|
-
Jun 21st, 2000, 08:27 AM
#1
Thread Starter
Member
I am loading data from a CSV into a dynamic array that I size before reading the data into it. First thing I do is open the file and count the lines.
Open FileName For Input As #1
Do Until EOF(1)
Line Input #1, SomeVariable
Linecount = linecount + 1
Loop
Close #1
Then I ReDIM my array to the line count
Redim MyArray(linecount,5)
After that I reopen the file and load the array from the file. Although this works for now for a couple of hundred records I have some concerns when the data grows. This is for data import and is only temporary for loading into DB. So is there a way to count the lines without reading all of them? Then I can change the code to process 100 lines at a time until done. That way avoiding some huge array that chokes out of memory or something.
Thanks
-
Jun 21st, 2000, 08:58 AM
#2
Fanatic Member
Your worrying over nothing as:
You dim the variable as local in the procedure so every time a new line text is read in it overwrites the previous and all your keeping hold of the total count value which, if its an integer its only 2 bytes and if its a long then its four bytes
Your Code:- documented
Code:
'open file
Open FileName For Input As #1
'loop until end of file
Do Until EOF(1)
'read first/next textline into Somevariable (the buffer)
Line Input #1, SomeVariable
'increment counter
Linecount = linecount + 1
Loop
'close file
Close #1
So everytime a new line of text is read in, it will overwrite the existing value (as long as your not storing it in an array)
DocZaf
-
Jun 21st, 2000, 09:14 AM
#3
Thread Starter
Member
REDIM The Array
I know about that. It’s just with test files of 10,000 + lines, it draws a little power and time to read the file. I just wanted to know if that was the most efficient method. It seams a little excessive and wasteful.
Thanks for the reply
-
Jun 21st, 2000, 03:23 PM
#4
Hyperactive Member
I'm not sure if it would be faster, but you could alway avoid reading the lines, and simply use the split function. Here is what I mean:
Code:
Private Sub Command1_Click()
Dim fso, sTemp(1)
Dim newVar() As String
Dim myVar As String
Set fso = CreateObject("scripting.FilesystemObject")
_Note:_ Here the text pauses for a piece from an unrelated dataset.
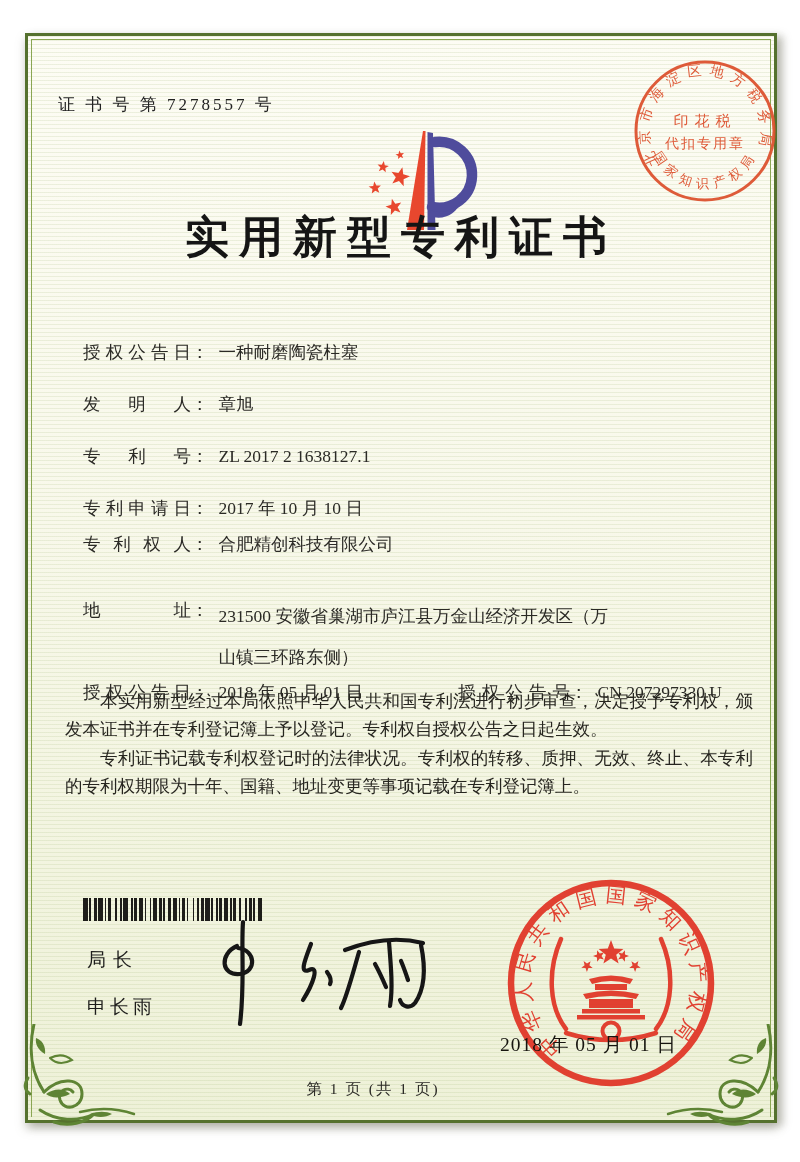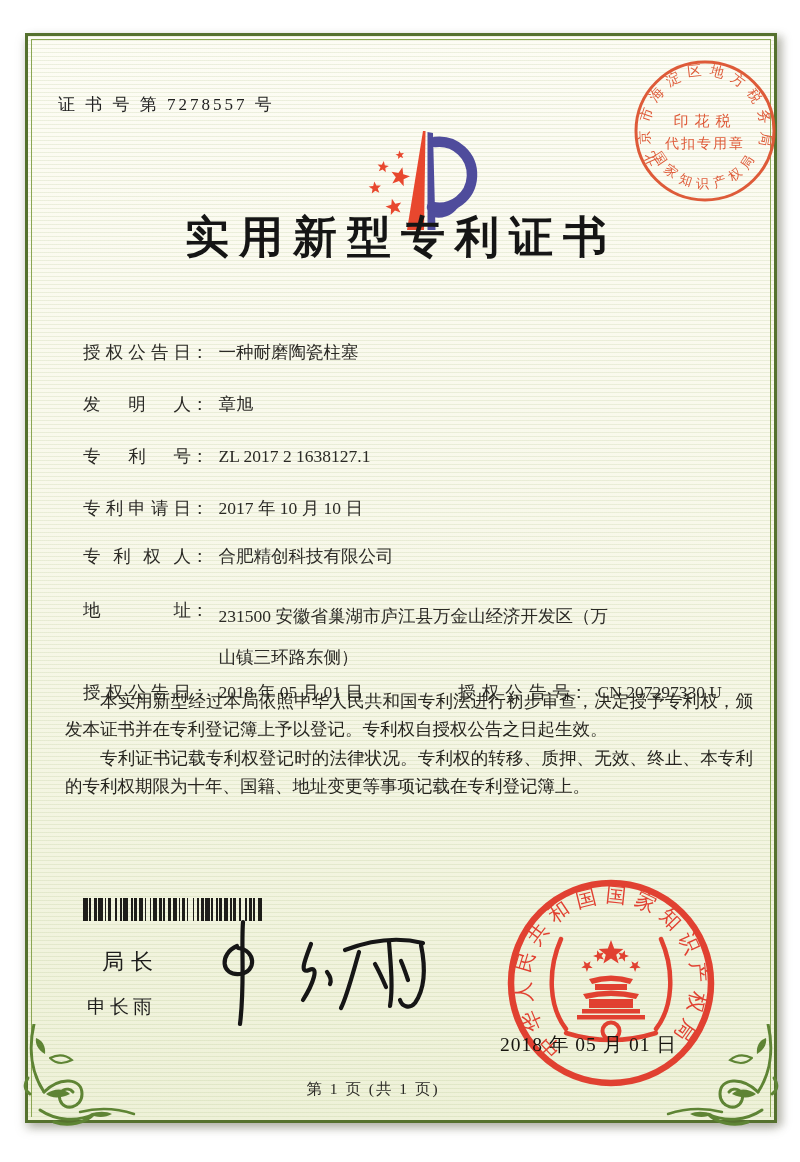"专利权人" div.frow { top: 208px -> 196px }
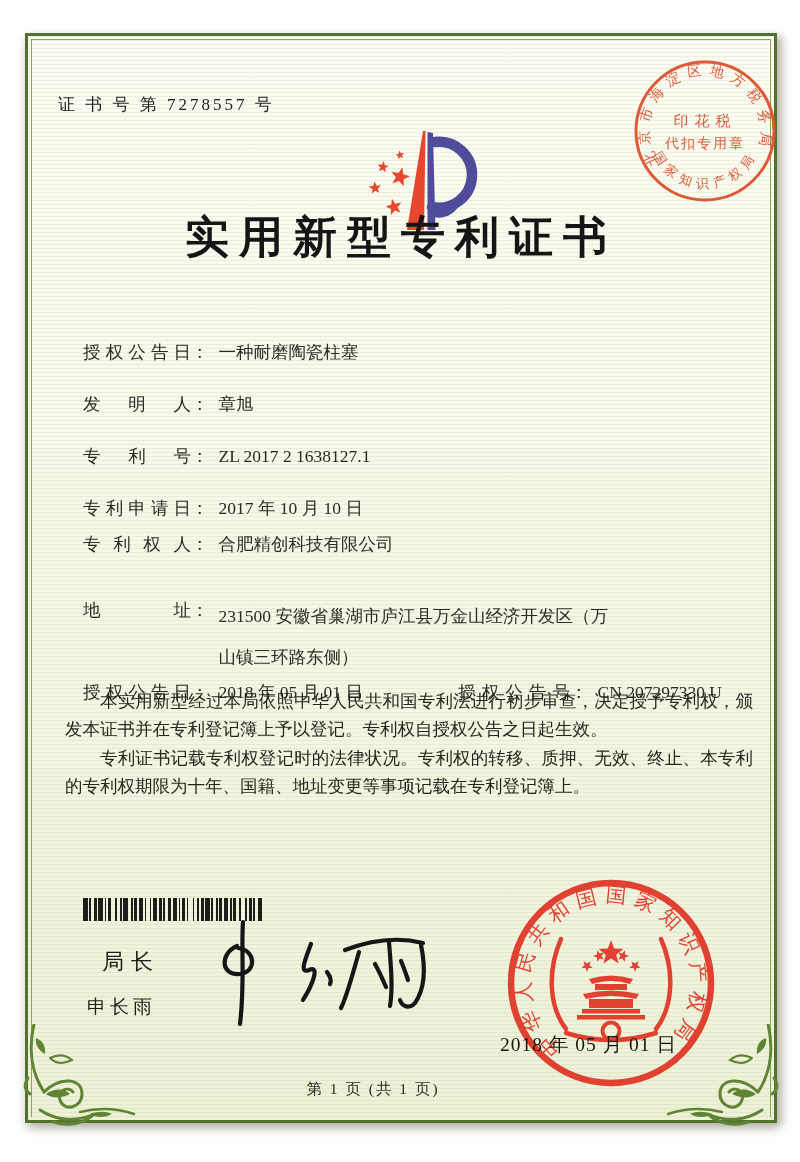"局长" .commissioner-title { font-size: 22px -> 19px; left: 74px -> 59px }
Set sTemp(0) = fso.GetFile("c:\windows\desktop\testfile.txt")
Set sTemp(1) = sTemp(0).OpenAsTextStream(1, -2)
myVar = sTemp(1).ReadAll
newVar = Split(myVar, Chr(13) & Chr(10))
For x = 0 To UBound(newVar)
MsgBox newVar(x)
Next
End Sub
However, with 10,000 records, I'm not sure how much faster this would be, but at least you could avoid all the file accesses.
(Using VB6 SP3)
-
Jun 21st, 2000, 05:59 PM
#5
Fanatic Member
True, The filesystem object can be slow. The quickest way I know is this.
Pseudo code---
Open the file in binary mode
GET the file to a byte array (can open several MB per second
MYString = StrConv(ByteArray, VBUnicode) (pretty much instant)
The Split() function will redim the array for you. then just loop from zero to the Ubound()
Paul Dwyer 
Network Engineer
Aussie In Tokyo
Using Powerbasic 6 & VB6 SP4 (Please also add your VB Version to your signature!)
-
Jun 21st, 2000, 06:15 PM
#6
Fanatic Member
I have done som eresearch into this a while ago, and avoid using the split command at all costs. It is extremley slow. It is better to write your own funcion.
The way to go is to read the whole file in one go, and count the number of vbCrLf in the string that is returned.
So do as paul says, or use the inputB function. Then use the instr function in a loop to count the number of new line characters.
Iain, thats with an i by the way!
-
Jun 21st, 2000, 08:14 PM
#7
Fanatic Member
I was going to write that too, but, from what I could gather the line count was just for splitting the function anyway so it would be better just to split than to count and then split.
The Split function makes a poor line counter but it's a good splitter.
If your intention is just to count lines then loop the instr but if that's just to loop your own split function then go straight for the split()
I'm a bit of a fan of just "going straight for the Split" 
Paul Dwyer 
Network Engineer
Aussie In Tokyo
Using Powerbasic 6 & VB6 SP4 (Please also add your VB Version to your signature!)
-
Jun 21st, 2000, 08:22 PM
#8
Fanatic Member
No spliter is a poor spliter. As i said earlier it is very slow. I think, this is just a guess that it uses ReDim preserve evertime it finds a new character to splt on. That is why it is very slow.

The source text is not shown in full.